───── AVAILABLE RECORDS ─────

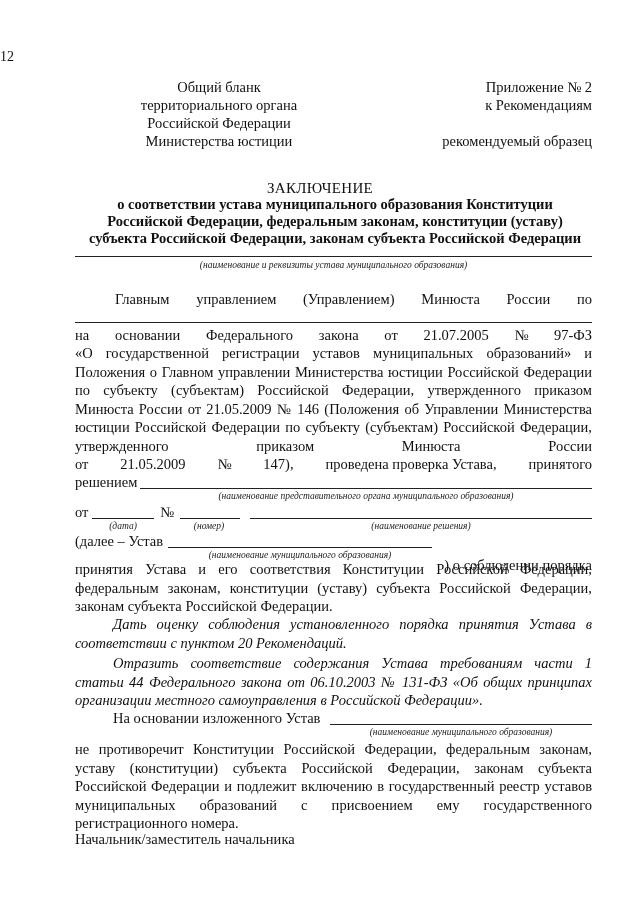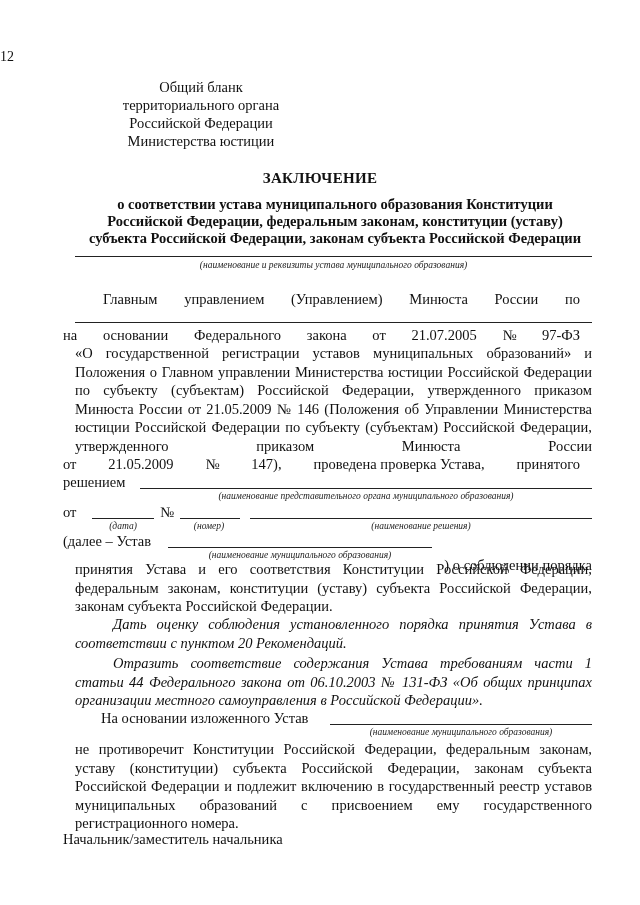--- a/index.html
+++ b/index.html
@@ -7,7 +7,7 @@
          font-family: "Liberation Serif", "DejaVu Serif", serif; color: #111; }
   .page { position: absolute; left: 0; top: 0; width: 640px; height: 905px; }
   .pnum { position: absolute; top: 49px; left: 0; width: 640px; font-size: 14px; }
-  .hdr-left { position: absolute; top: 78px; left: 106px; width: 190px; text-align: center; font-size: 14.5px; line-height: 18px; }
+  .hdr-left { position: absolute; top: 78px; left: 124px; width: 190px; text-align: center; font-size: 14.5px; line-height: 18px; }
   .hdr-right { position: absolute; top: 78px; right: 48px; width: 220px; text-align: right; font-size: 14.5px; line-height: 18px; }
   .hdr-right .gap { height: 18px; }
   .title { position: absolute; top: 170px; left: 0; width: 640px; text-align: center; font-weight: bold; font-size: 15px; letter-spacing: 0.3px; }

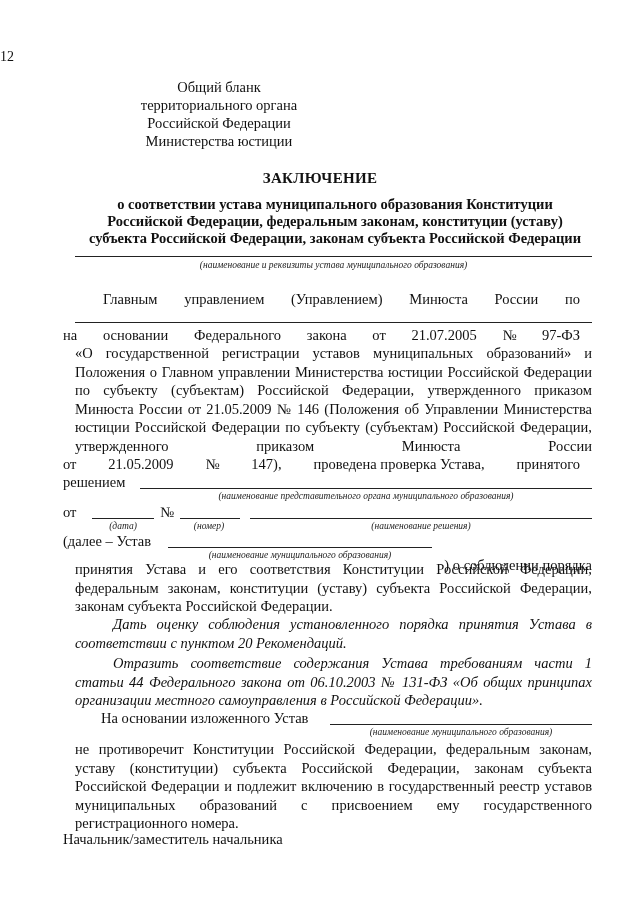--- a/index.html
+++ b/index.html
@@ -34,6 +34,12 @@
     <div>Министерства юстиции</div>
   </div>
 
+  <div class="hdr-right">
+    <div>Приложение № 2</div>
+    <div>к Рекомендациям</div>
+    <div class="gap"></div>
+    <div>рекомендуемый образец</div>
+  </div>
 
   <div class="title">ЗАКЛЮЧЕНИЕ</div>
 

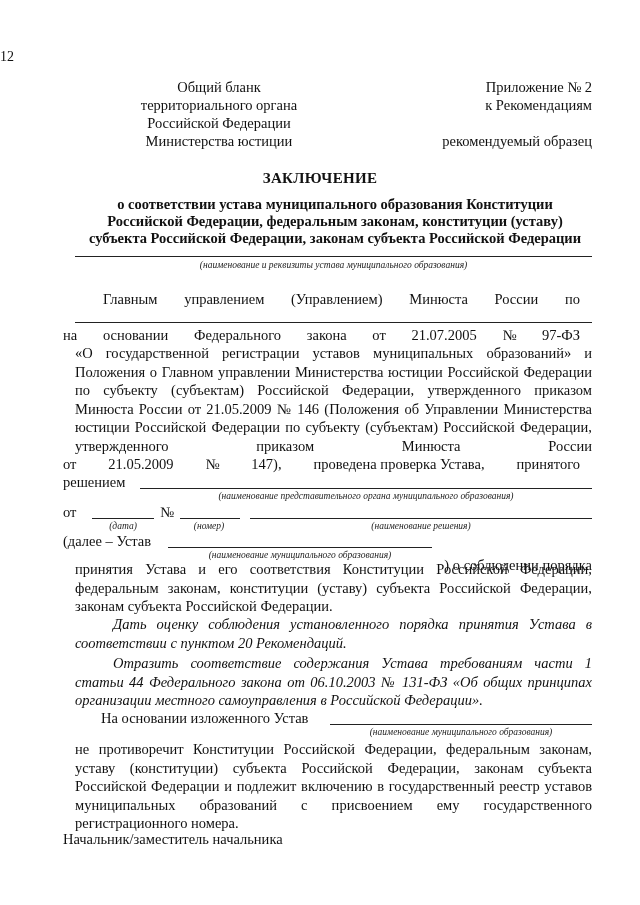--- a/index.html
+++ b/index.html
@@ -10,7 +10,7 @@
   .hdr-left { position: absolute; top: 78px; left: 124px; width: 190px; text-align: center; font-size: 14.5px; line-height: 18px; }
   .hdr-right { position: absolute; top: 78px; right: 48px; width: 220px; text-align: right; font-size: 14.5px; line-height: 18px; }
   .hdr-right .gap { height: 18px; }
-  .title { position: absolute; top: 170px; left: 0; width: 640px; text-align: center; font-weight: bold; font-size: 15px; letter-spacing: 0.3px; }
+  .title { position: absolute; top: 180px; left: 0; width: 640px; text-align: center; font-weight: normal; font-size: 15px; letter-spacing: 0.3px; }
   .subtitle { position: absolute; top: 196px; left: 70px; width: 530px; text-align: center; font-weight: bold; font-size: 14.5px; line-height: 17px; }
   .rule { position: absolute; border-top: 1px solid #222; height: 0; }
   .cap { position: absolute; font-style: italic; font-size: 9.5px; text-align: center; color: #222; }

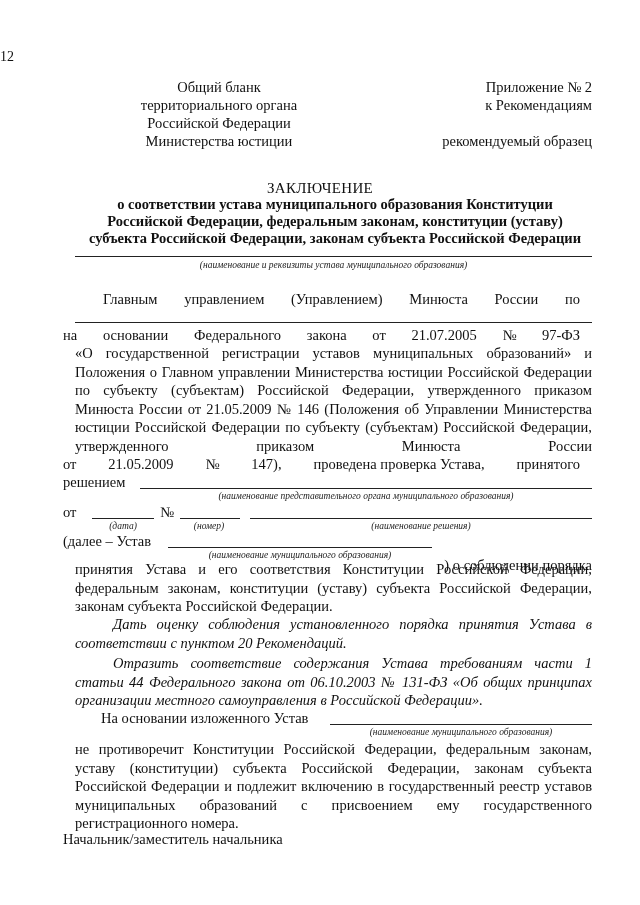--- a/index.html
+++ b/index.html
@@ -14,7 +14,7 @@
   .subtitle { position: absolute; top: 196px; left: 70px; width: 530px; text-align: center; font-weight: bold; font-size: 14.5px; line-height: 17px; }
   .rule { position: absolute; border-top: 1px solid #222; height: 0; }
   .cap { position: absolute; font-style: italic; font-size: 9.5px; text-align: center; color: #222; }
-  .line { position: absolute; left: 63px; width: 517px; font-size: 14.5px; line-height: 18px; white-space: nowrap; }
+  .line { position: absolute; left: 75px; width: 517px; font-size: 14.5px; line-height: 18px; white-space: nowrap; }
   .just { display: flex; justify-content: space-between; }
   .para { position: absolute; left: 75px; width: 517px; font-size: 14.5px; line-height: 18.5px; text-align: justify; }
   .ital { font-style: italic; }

─────

WHAT TO DO
Reproduce every line from the entries that holds the word "justify".

EXERCISE RESULT
   .just { display: flex; justify-content: space-between; }
   .para { position: absolute; left: 75px; width: 517px; font-size: 14.5px; line-height: 18.5px; text-align: justify; }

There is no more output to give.